Hospital Uses EMRs to Avoid Drug Errors
In 2008, Linda Severson, RN, was called into her superintendent's office after the facility had experienced a near miss pertaining to look-alike/sound-alike drugs. He asked her if there was anything she could do to prevent this kind of problem from happening again.
In response, Severson, who works at Cherokee Mental Health Institute (CMHI), in Cherokee, IA, took matters into her own hands and changed the CMHI computer system settings for all look-alike/sound-alike drugs so that they show up differently than the rest by default. This change brings additional attention to look-alike/sound-alike drugs to the person entering the record.
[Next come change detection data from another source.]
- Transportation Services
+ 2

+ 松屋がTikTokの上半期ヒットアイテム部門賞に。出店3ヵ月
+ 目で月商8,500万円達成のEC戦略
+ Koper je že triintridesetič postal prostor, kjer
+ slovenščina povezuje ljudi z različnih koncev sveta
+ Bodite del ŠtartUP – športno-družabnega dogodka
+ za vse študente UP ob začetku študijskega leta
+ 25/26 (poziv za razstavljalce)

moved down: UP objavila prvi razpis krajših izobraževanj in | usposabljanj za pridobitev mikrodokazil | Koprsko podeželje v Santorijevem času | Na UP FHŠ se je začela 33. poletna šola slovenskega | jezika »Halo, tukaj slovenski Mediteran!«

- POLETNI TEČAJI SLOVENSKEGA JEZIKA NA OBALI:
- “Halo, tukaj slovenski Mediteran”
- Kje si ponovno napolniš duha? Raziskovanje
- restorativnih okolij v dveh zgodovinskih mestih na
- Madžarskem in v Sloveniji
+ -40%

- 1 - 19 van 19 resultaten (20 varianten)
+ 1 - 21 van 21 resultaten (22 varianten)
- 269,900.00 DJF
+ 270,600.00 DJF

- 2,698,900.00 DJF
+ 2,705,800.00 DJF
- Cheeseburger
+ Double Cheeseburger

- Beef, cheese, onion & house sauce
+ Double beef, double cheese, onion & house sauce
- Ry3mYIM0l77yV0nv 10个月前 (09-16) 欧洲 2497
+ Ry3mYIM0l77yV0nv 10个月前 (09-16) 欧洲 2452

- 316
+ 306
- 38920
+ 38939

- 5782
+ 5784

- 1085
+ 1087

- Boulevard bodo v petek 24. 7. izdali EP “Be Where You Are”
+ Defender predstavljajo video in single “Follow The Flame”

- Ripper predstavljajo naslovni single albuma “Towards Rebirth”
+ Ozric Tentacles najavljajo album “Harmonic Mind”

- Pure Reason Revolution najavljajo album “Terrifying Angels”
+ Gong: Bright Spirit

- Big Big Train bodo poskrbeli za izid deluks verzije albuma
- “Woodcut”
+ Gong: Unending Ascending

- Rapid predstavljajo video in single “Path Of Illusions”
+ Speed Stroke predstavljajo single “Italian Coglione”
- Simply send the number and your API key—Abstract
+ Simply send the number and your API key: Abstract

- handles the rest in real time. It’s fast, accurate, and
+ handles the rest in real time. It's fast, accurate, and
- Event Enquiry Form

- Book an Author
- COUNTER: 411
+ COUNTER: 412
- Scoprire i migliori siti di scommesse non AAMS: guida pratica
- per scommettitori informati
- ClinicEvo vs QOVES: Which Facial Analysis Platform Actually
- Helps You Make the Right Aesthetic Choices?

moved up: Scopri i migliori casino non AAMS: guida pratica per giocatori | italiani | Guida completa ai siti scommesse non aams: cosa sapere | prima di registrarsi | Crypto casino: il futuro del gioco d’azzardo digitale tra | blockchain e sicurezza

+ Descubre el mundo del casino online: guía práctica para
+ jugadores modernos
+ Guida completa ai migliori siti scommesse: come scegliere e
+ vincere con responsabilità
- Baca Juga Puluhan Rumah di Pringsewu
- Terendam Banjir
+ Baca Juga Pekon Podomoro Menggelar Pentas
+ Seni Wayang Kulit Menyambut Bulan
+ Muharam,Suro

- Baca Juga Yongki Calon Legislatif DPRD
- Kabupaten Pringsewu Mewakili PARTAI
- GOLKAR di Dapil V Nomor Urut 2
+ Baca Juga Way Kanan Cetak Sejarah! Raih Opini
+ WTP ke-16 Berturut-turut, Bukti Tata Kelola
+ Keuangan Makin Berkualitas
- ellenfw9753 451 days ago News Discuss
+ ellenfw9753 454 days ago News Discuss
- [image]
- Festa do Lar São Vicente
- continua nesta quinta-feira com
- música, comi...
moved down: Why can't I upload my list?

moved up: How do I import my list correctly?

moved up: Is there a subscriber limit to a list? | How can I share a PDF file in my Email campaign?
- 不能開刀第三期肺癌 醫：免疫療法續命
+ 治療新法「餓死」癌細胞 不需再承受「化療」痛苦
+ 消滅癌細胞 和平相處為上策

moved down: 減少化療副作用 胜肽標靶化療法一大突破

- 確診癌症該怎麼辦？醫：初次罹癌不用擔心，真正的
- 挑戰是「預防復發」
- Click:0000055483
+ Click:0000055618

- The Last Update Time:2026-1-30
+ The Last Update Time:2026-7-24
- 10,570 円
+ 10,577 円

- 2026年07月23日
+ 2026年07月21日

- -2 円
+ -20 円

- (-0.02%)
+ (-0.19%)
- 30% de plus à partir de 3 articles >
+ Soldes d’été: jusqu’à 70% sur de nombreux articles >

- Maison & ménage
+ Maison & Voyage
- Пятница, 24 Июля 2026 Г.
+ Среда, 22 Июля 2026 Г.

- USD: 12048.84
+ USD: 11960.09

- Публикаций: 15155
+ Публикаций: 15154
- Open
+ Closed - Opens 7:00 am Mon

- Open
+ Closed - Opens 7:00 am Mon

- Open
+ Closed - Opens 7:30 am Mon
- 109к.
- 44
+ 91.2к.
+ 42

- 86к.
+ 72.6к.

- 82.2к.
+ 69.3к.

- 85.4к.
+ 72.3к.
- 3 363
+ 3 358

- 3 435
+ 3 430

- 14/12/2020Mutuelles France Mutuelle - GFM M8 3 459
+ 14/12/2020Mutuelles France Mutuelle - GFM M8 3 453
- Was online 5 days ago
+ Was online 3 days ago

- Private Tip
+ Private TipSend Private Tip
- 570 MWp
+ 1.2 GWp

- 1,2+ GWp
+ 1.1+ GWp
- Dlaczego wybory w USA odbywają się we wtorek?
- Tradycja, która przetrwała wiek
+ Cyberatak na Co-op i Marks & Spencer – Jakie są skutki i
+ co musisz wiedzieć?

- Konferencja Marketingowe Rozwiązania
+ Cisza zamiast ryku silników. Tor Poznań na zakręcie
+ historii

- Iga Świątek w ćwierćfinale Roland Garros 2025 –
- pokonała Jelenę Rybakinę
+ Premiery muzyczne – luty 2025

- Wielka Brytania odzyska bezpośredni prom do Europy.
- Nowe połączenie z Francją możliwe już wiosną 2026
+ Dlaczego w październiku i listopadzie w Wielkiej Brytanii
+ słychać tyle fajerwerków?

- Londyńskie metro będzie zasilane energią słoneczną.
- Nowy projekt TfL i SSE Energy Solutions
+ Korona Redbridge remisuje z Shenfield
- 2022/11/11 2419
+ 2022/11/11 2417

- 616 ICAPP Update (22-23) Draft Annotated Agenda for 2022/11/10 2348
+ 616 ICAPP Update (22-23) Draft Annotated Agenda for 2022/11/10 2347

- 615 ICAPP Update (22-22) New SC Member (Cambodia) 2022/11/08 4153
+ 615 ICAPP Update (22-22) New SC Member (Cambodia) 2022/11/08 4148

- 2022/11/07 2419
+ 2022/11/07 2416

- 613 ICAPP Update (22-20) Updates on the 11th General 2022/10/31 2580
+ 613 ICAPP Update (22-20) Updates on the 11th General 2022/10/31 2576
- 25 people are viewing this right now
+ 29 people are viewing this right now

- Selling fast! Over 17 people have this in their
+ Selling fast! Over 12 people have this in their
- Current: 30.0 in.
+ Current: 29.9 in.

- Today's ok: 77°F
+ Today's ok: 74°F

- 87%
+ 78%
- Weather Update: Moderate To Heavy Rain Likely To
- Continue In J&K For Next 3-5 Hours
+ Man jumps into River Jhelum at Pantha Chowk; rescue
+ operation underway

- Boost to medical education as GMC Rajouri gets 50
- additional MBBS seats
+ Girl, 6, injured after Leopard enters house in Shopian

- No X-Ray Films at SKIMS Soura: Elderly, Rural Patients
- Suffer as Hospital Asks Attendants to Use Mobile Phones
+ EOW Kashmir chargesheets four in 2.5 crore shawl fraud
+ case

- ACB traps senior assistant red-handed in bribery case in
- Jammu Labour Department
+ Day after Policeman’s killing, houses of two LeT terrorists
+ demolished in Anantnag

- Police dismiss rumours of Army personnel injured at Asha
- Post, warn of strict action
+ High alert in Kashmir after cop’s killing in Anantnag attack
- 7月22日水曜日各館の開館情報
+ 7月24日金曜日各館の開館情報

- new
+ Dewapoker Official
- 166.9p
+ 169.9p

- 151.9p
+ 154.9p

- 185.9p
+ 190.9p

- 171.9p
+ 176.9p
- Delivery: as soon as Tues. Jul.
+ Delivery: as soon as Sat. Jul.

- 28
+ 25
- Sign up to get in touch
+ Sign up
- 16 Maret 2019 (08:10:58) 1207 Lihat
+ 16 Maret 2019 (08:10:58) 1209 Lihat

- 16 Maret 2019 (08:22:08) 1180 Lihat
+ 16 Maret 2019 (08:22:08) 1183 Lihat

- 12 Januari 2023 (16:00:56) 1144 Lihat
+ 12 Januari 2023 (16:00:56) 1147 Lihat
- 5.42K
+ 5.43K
Since implementing the new process, CMHI has seen and is now tracking a noticeable reduction in errors associated with look-alike/sound-alike drugs.
Electronic medical records
The facility's original medical record system was used as an order entry form. For example, if the practitioner filling out the form worked in pharmacy, he or she would identify pharmacy in the order type. Then the order code would be brought up, which in pharmacy's case, would be the particular type of drug.
When it came time for the pharmacy practitioner to choose the type of drug, this was where CMHI experienced problems.
One particular case was distinguishing between the drug hydroxyzine, an antihistamine used to treat insomnia, and hydralazine, an anti-hypertensive drug used to treat high blood pressure.
"When you chose the drug, you would only have to put a portion of the drug name in," says Severson. "When you typed in [the letters] 'HYDR,' you would get every drug with those four letters in it."
Picking the right list and defaults
Severson went to The Joint Commission's Web site for a list of all the look-alike/sound-alike drugs. She then took this list to CMHI physicians and asked them to come up with a common list she could default into the computer system.
With the help of the practitioners, Severson developed a list of 42 look-alike/sound-alike drugs to be programmed and defaulted into the CMHI computer system.
"It would have been ideal if the system had a little bell that would ding or something," says Severson on making look-alike/sound-alike drugs distinguishable from the rest. Instead, Severson alternated capitalization on each of the 42 pre-determined drugs.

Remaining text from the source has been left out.